Re: H2 draft: could we further refine Host vs :authority ?

Hi Willy,

This was a topic that was discussed extensively at the time we developed HTTP/2.  What we have in the specification is the result of that discussion.  My understanding is that some intermediaries did - at the time - pass authority form HTTP/1.1 requests that included a Host header field.  I would have to speculate about the real reasons for this, because most of the things I can imagine would naturally result in some very interesting security problems.

I've always been a little uncomfortable with that part of the specification, and we've also seen considerable improvements in the core semantics.  For instance, the -semantics draft is much clearer as far as this goes.  As far as I'm concerned, it would be better to pick either of the options you describe.  This is something that a server can (and probably should) do anyway.

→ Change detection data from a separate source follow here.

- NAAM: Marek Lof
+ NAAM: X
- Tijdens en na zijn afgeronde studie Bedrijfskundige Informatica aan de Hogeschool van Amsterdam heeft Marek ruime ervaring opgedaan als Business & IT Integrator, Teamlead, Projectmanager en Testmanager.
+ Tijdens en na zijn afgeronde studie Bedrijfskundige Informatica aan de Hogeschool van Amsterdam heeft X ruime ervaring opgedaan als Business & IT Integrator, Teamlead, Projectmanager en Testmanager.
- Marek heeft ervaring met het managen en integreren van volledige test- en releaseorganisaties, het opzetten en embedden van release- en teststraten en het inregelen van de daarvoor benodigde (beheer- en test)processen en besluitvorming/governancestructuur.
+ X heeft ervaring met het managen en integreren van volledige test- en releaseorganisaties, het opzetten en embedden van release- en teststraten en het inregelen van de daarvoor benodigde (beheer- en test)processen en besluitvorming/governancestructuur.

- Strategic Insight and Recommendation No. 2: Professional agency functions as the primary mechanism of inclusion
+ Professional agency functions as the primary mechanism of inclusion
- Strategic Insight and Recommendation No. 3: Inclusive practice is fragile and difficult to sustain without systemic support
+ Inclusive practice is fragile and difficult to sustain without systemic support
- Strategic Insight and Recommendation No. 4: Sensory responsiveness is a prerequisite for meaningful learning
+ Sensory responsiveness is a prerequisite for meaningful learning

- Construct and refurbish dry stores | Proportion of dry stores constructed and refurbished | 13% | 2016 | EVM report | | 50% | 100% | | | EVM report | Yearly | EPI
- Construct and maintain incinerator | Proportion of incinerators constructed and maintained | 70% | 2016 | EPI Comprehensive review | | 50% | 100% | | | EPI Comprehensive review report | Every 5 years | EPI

If we change anything, the option where Host is dropped is probably better for compatibility.  In particular, this would be tolerant of old h2 implementations that deliberately add both as RFC 7540 requires.

Note that this change would be a change to the scope of the work that we undertook.  The editors have limited the changes in this area to clarifications rather than fixes.

Cheers,
Martin

p.s., For those following along, Willy opened https://github.com/httpwg/http2-spec/issues/905 for this.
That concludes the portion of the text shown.